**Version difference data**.

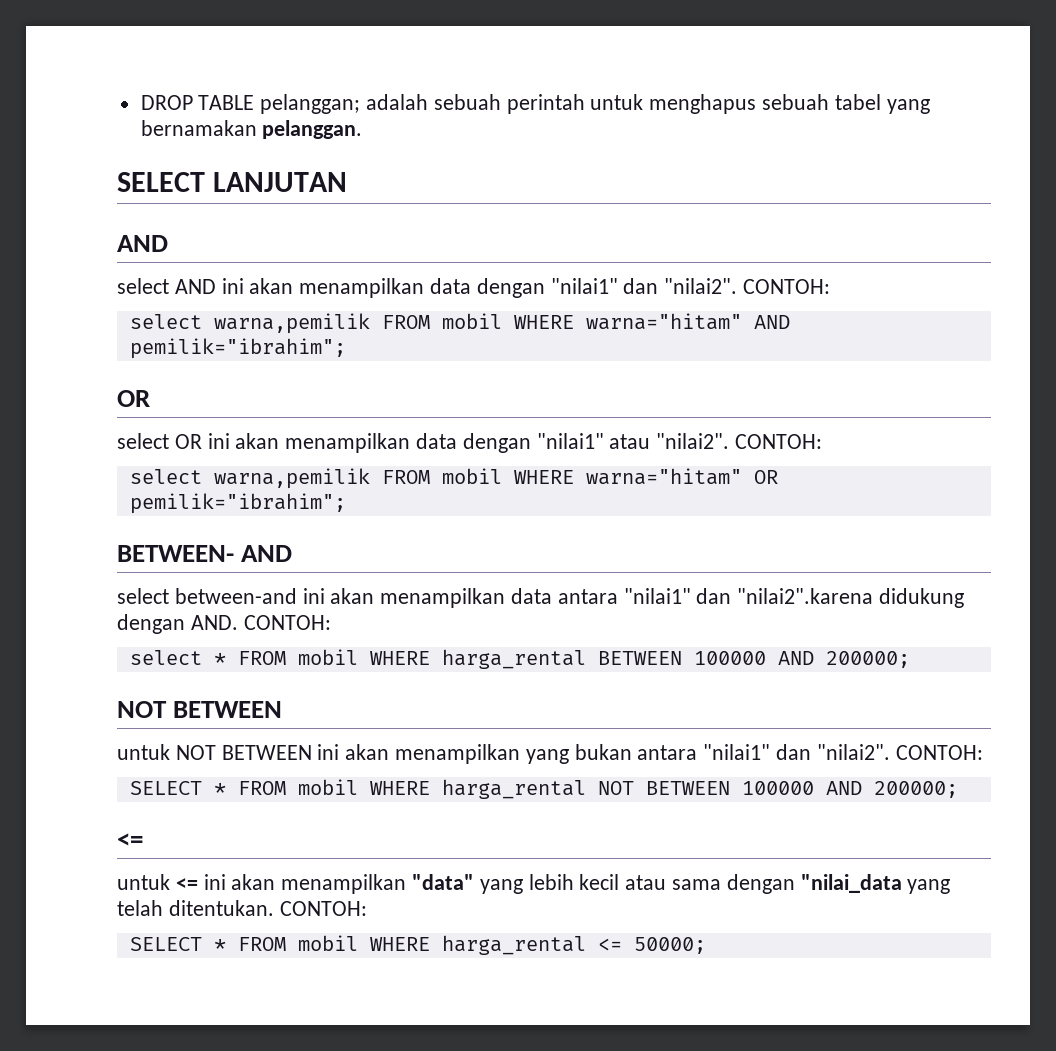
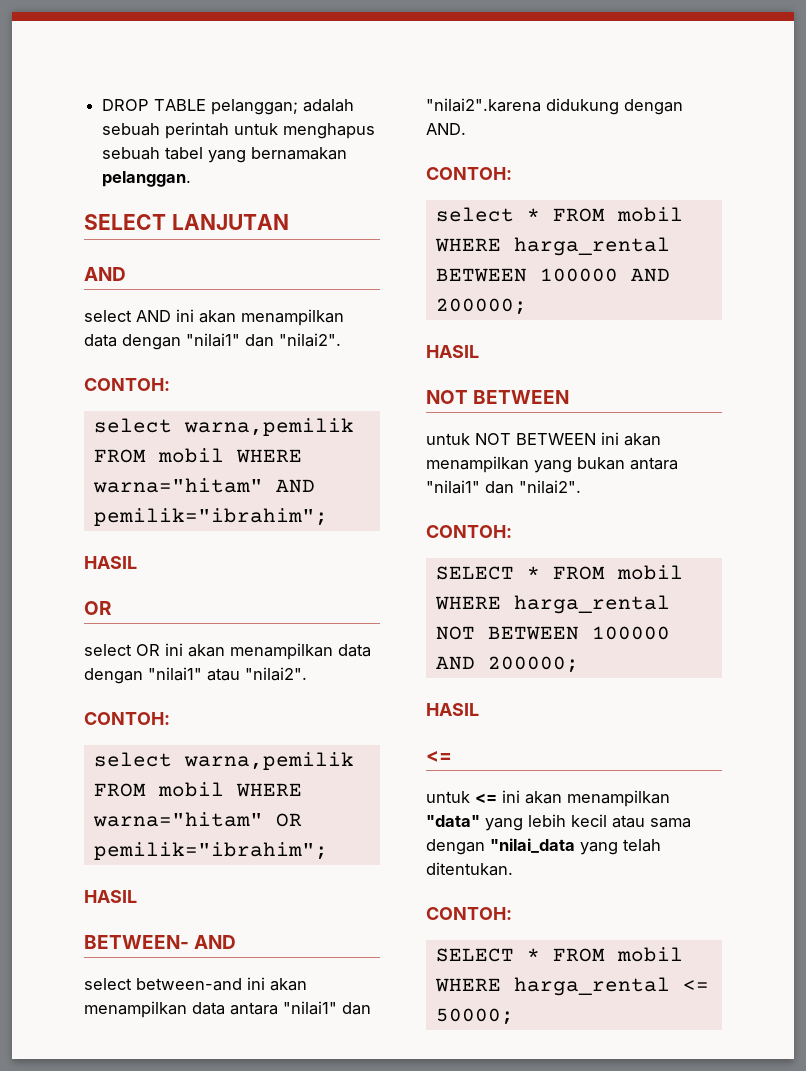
- select AND ini akan menampilkan data dengan "nilai1" dan "nilai2". CONTOH:
+ select AND ini akan menampilkan data dengan "nilai1" dan "nilai2".
+ CONTOH:
  select warna,pemilik FROM mobil WHERE warna="hitam" AND pemilik="ibrahim";
+ HASIL
- select OR ini akan menampilkan data dengan "nilai1" atau "nilai2". CONTOH:
+ select OR ini akan menampilkan data dengan "nilai1" atau "nilai2".
+ CONTOH:
  select warna,pemilik FROM mobil WHERE warna="hitam" OR pemilik="ibrahim";
+ HASIL
- select between-and ini akan menampilkan data antara "nilai1" dan "nilai2".karena didukung dengan AND. CONTOH:
+ select between-and ini akan menampilkan data antara "nilai1" dan "nilai2".karena didukung dengan AND.
+ CONTOH:
  select * FROM mobil WHERE harga_rental BETWEEN 100000 AND 200000;
+ HASIL
- untuk NOT BETWEEN ini akan menampilkan yang bukan antara "nilai1" dan "nilai2". CONTOH:
+ untuk NOT BETWEEN ini akan menampilkan yang bukan antara "nilai1" dan "nilai2".
+ CONTOH:
  SELECT * FROM mobil WHERE harga_rental NOT BETWEEN 100000 AND 200000;
+ HASIL
- untuk <= ini akan menampilkan "data" yang lebih kecil atau sama dengan "nilai_data yang telah ditentukan. CONTOH:
+ untuk <= ini akan menampilkan "data" yang lebih kecil atau sama dengan "nilai_data yang telah ditentukan.
+ CONTOH:

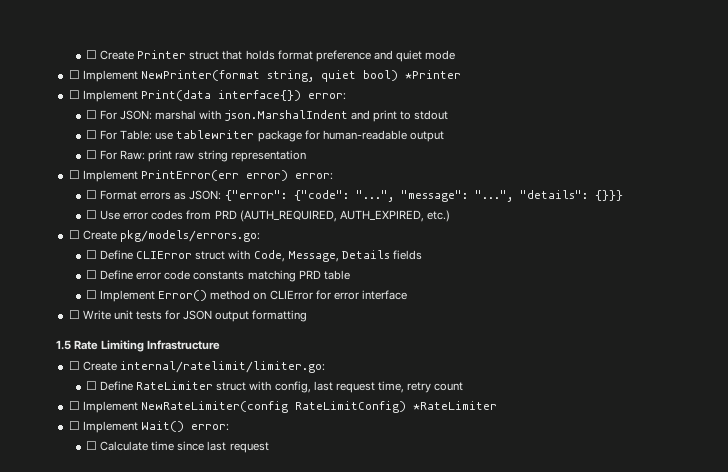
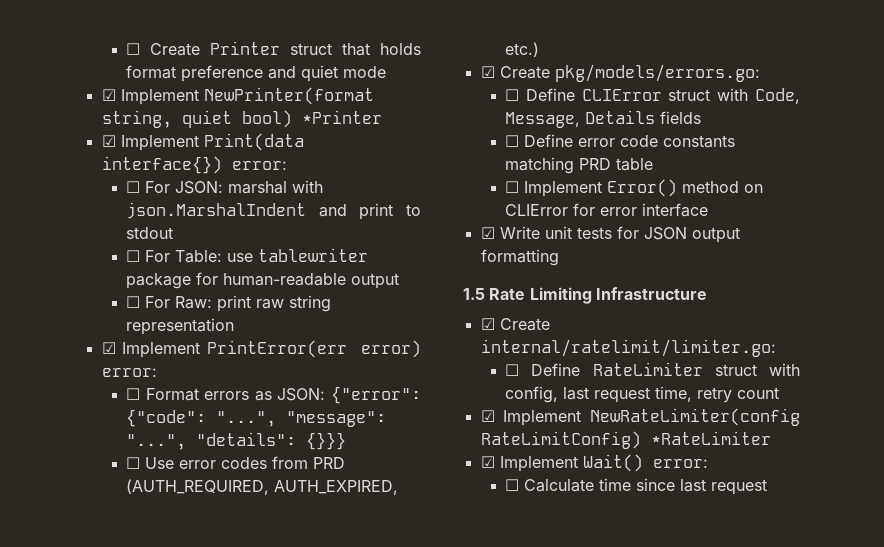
- ☐ Implement NewPrinter(format string, quiet bool) *Printer
+ ☑ Implement NewPrinter(format string, quiet bool) *Printer
- ☐ Implement Print(data interface{}) error:
+ ☑ Implement Print(data interface{}) error:
- ☐ Implement PrintError(err error) error:
+ ☑ Implement PrintError(err error) error:
- ☐ Create pkg/models/errors.go:
+ ☑ Create pkg/models/errors.go:
- ☐ Write unit tests for JSON output formatting
+ ☑ Write unit tests for JSON output formatting
- ☐ Create internal/ratelimit/limiter.go:
+ ☑ Create internal/ratelimit/limiter.go:
- ☐ Implement NewRateLimiter(config RateLimitConfig) *RateLimiter
+ ☑ Implement NewRateLimiter(config RateLimitConfig) *RateLimiter
- ☐ Implement Wait() error:
+ ☑ Implement Wait() error:

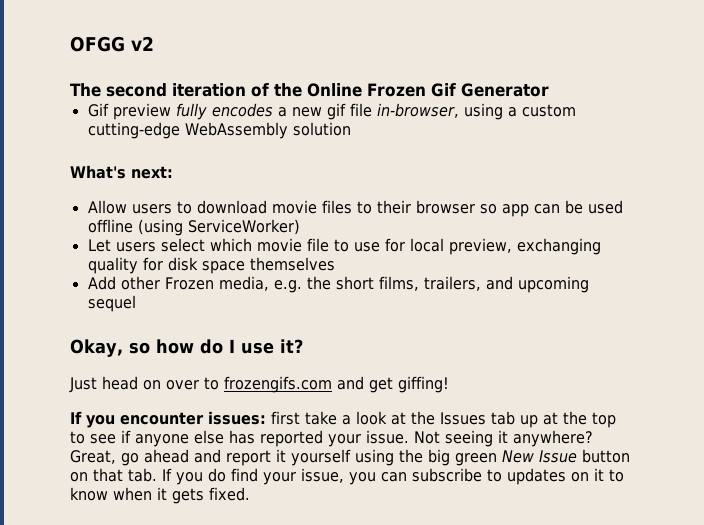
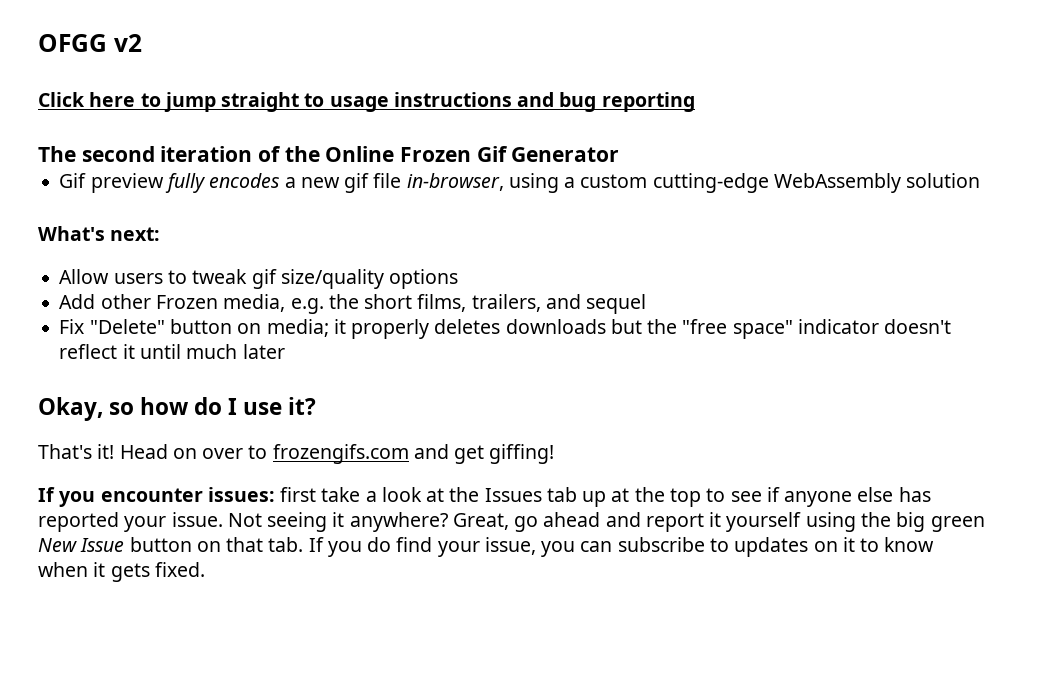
+ Click here to jump straight to usage instructions and bug reporting
- Allow users to download movie files to their browser so app can be used offline (using ServiceWorker)
- Let users select which movie file to use for local preview, exchanging quality for disk space themselves
+ Allow users to tweak gif size/quality options
- Add other Frozen media, e.g. the short films, trailers, and upcoming sequel
+ Add other Frozen media, e.g. the short films, trailers, and sequel
+ Fix "Delete" button on media; it properly deletes downloads but the "free space" indicator doesn't reflect it until much later
- Just head on over to frozengifs.com and get giffing!
+ That's it! Head on over to frozengifs.com and get giffing!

**YOUR TASK**.
Would you please repeat the entries above verbatim, excluding each picture?

**RESPONSE TO THE EXERCISE**.
- select AND ini akan menampilkan data dengan "nilai1" dan "nilai2". CONTOH:
+ select AND ini akan menampilkan data dengan "nilai1" dan "nilai2".
+ CONTOH:
  select warna,pemilik FROM mobil WHERE warna="hitam" AND pemilik="ibrahim";
+ HASIL
- select OR ini akan menampilkan data dengan "nilai1" atau "nilai2". CONTOH:
+ select OR ini akan menampilkan data dengan "nilai1" atau "nilai2".
+ CONTOH:
  select warna,pemilik FROM mobil WHERE warna="hitam" OR pemilik="ibrahim";
+ HASIL
- select between-and ini akan menampilkan data antara "nilai1" dan "nilai2".karena didukung dengan AND. CONTOH:
+ select between-and ini akan menampilkan data antara "nilai1" dan "nilai2".karena didukung dengan AND.
+ CONTOH:
  select * FROM mobil WHERE harga_rental BETWEEN 100000 AND 200000;
+ HASIL
- untuk NOT BETWEEN ini akan menampilkan yang bukan antara "nilai1" dan "nilai2". CONTOH:
+ untuk NOT BETWEEN ini akan menampilkan yang bukan antara "nilai1" dan "nilai2".
+ CONTOH:
  SELECT * FROM mobil WHERE harga_rental NOT BETWEEN 100000 AND 200000;
+ HASIL
- untuk <= ini akan menampilkan "data" yang lebih kecil atau sama dengan "nilai_data yang telah ditentukan. CONTOH:
+ untuk <= ini akan menampilkan "data" yang lebih kecil atau sama dengan "nilai_data yang telah ditentukan.
+ CONTOH:

- ☐ Implement NewPrinter(format string, quiet bool) *Printer
+ ☑ Implement NewPrinter(format string, quiet bool) *Printer
- ☐ Implement Print(data interface{}) error:
+ ☑ Implement Print(data interface{}) error:
- ☐ Implement PrintError(err error) error:
+ ☑ Implement PrintError(err error) error:
- ☐ Create pkg/models/errors.go:
+ ☑ Create pkg/models/errors.go:
- ☐ Write unit tests for JSON output formatting
+ ☑ Write unit tests for JSON output formatting
- ☐ Create internal/ratelimit/limiter.go:
+ ☑ Create internal/ratelimit/limiter.go:
- ☐ Implement NewRateLimiter(config RateLimitConfig) *RateLimiter
+ ☑ Implement NewRateLimiter(config RateLimitConfig) *RateLimiter
- ☐ Implement Wait() error:
+ ☑ Implement Wait() error:

+ Click here to jump straight to usage instructions and bug reporting
- Allow users to download movie files to their browser so app can be used offline (using ServiceWorker)
- Let users select which movie file to use for local preview, exchanging quality for disk space themselves
+ Allow users to tweak gif size/quality options
- Add other Frozen media, e.g. the short films, trailers, and upcoming sequel
+ Add other Frozen media, e.g. the short films, trailers, and sequel
+ Fix "Delete" button on media; it properly deletes downloads but the "free space" indicator doesn't reflect it until much later
- Just head on over to frozengifs.com and get giffing!
+ That's it! Head on over to frozengifs.com and get giffing!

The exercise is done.